* [WORK INSTRUCTION] The lines to extract run from the start of the records through the line with "Credits: Front cover", both ends included; drop the pictures.

* [SOURCE RECORDS]

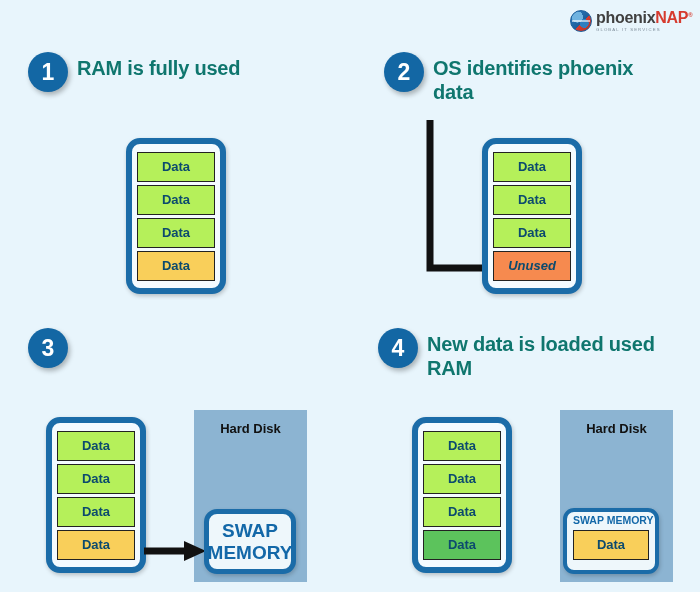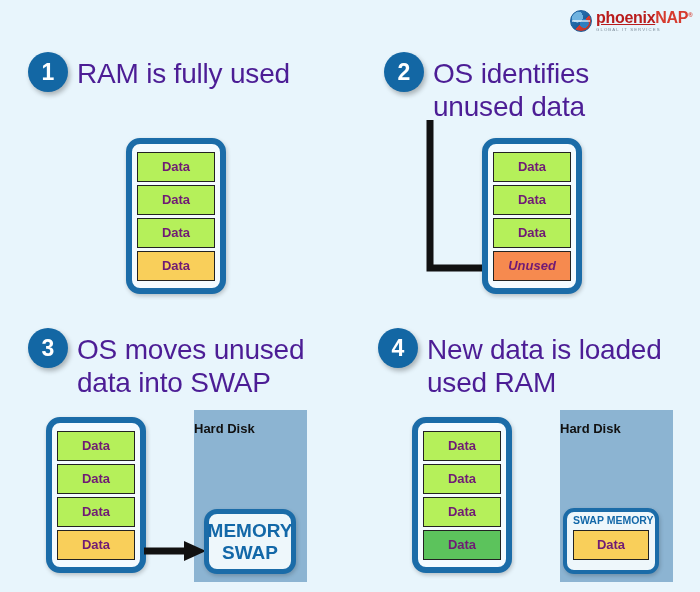"phoenix" .logo-word .lw-a { color: #b91c1c -> #404040; text-decoration: underline -> none }
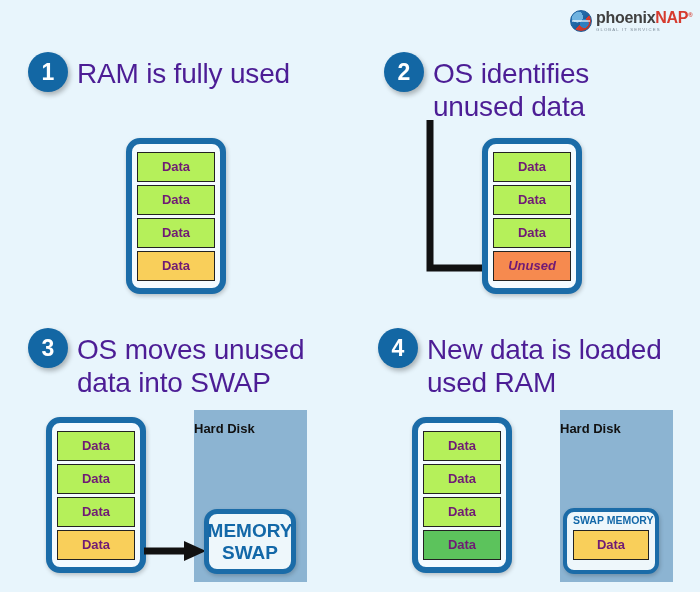"RAM is fully used" .step-title { color: #4c1d95 -> #0f766e; font-size: 28px -> 20px; font-weight: normal -> bold }
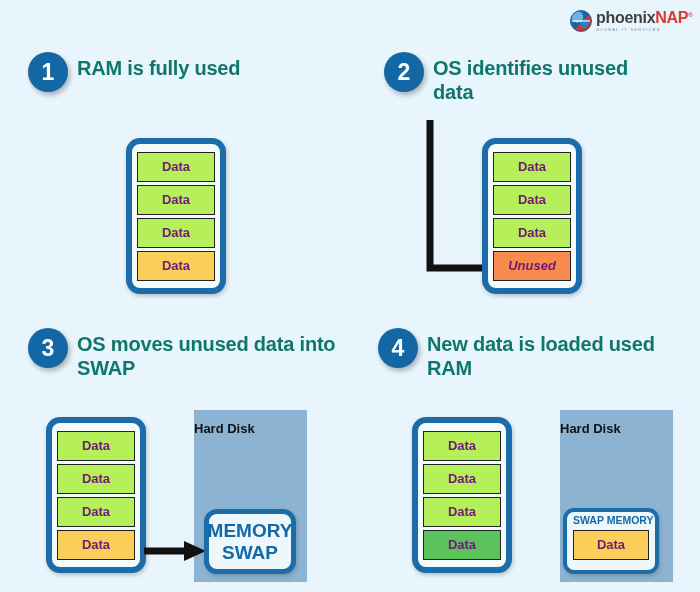"OS identifies unused data" div.step-title { text: unused -> phoenix }
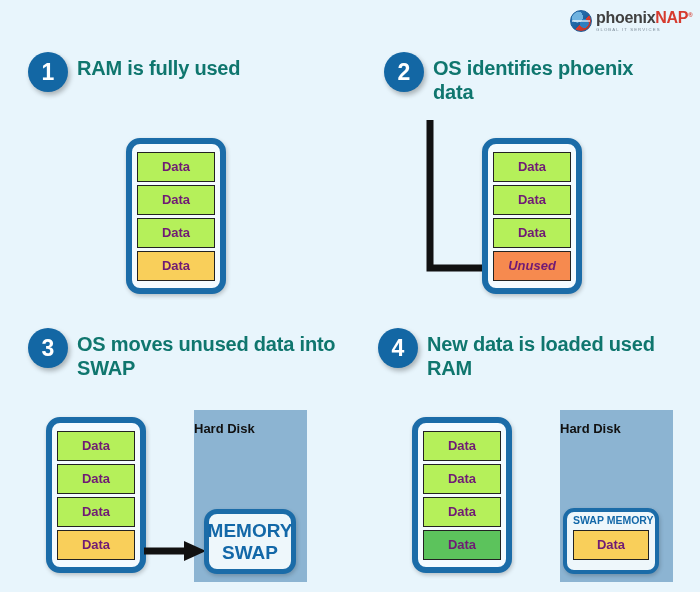"Data" .cell { color: #701a75 -> #0c4a6e }
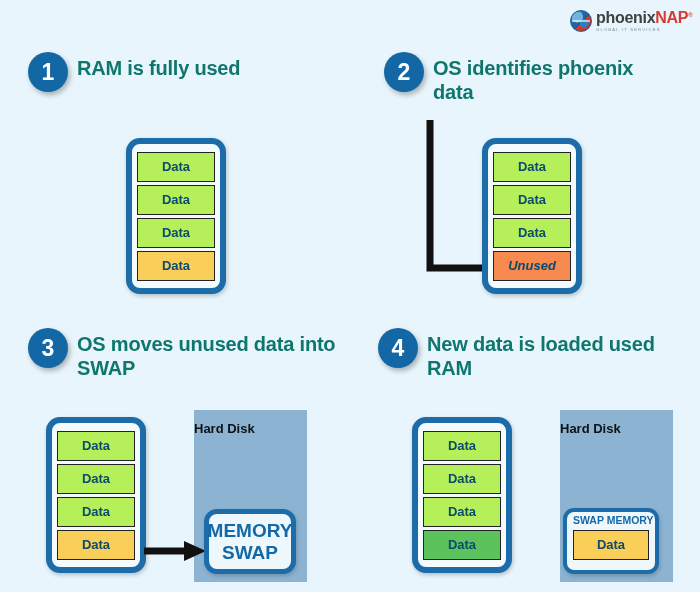"OS moves unused data into" div.step-title { html: <div>OS moves unused data into SWAP</div> -> none }
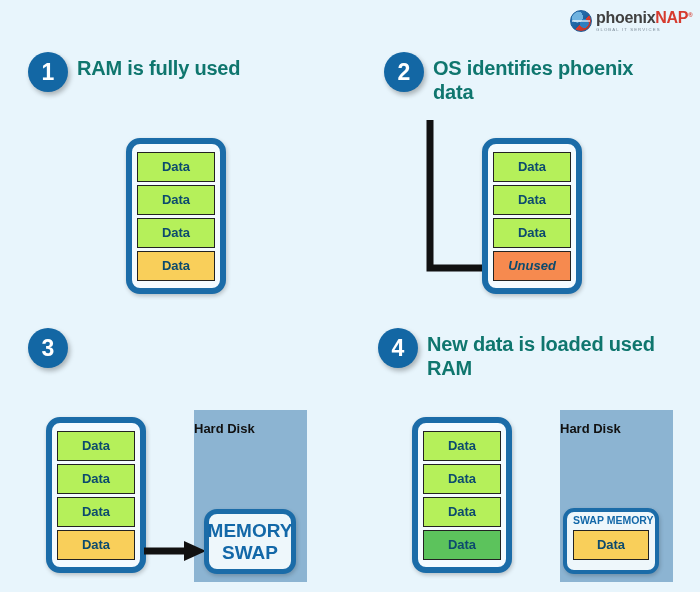"Hard Disk" .disk-label { text-align: left -> center }
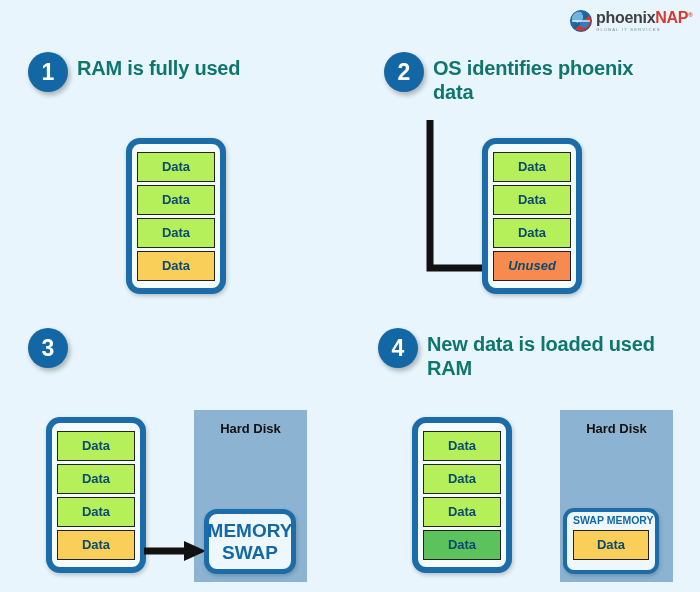"MEMORY" div { order: before "SWAP" -> after "SWAP" }
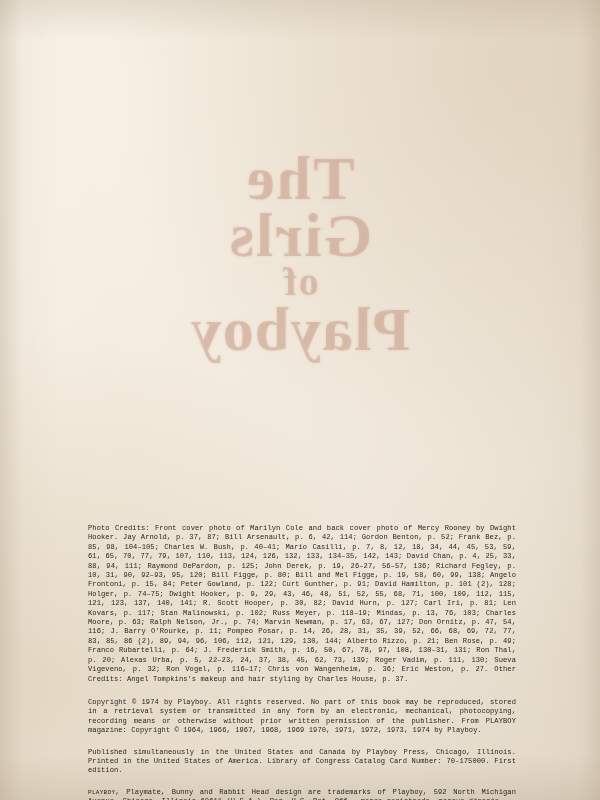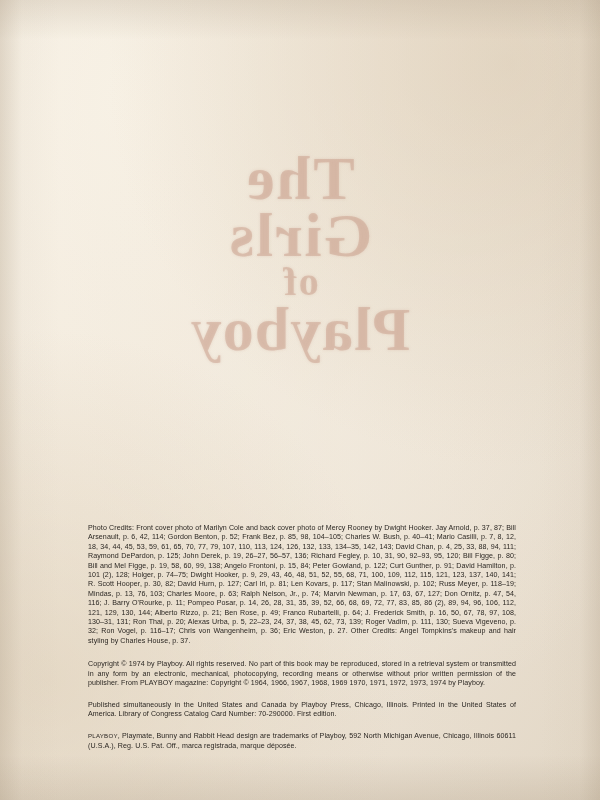"Photo Credits: Front cover photo" .para { font-family: Liberation Sans, sans-serif -> Liberation Mono, monospace }
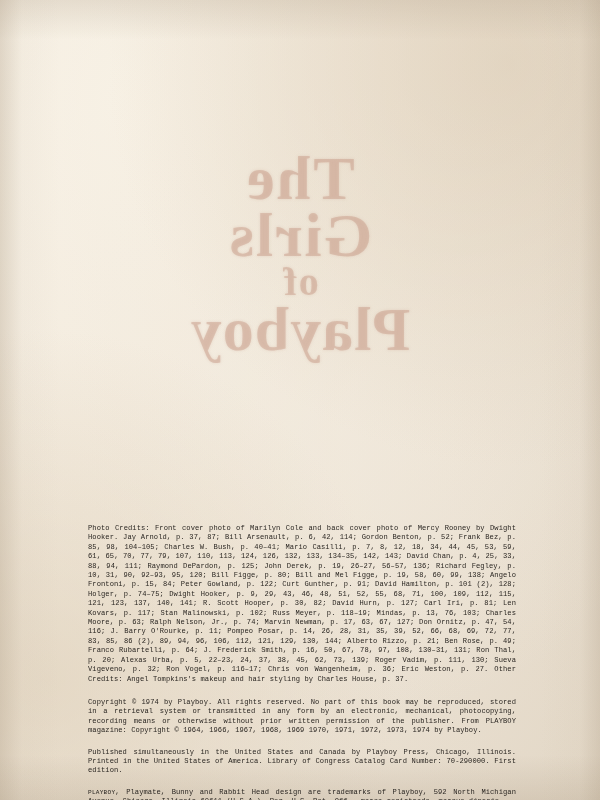"Published simultaneously in the United" p.para { text: 70-290000 -> 70-175000 }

* [WRITTEN REPLY]
"phoenix" .logo-word .lw-a { color: #b91c1c -> #404040; text-decoration: underline -> none }
"RAM is fully used" .step-title { color: #4c1d95 -> #0f766e; font-size: 28px -> 20px; font-weight: normal -> bold }
"OS identifies unused data" div.step-title { text: unused -> phoenix }
"Data" .cell { color: #701a75 -> #0c4a6e }
"OS moves unused data into" div.step-title { html: <div>OS moves unused data into SWAP</div> -> none }
"Hard Disk" .disk-label { text-align: left -> center }
"MEMORY" div { order: before "SWAP" -> after "SWAP" }
"Photo Credits: Front cover photo" .para { font-family: Liberation Sans, sans-serif -> Liberation Mono, monospace }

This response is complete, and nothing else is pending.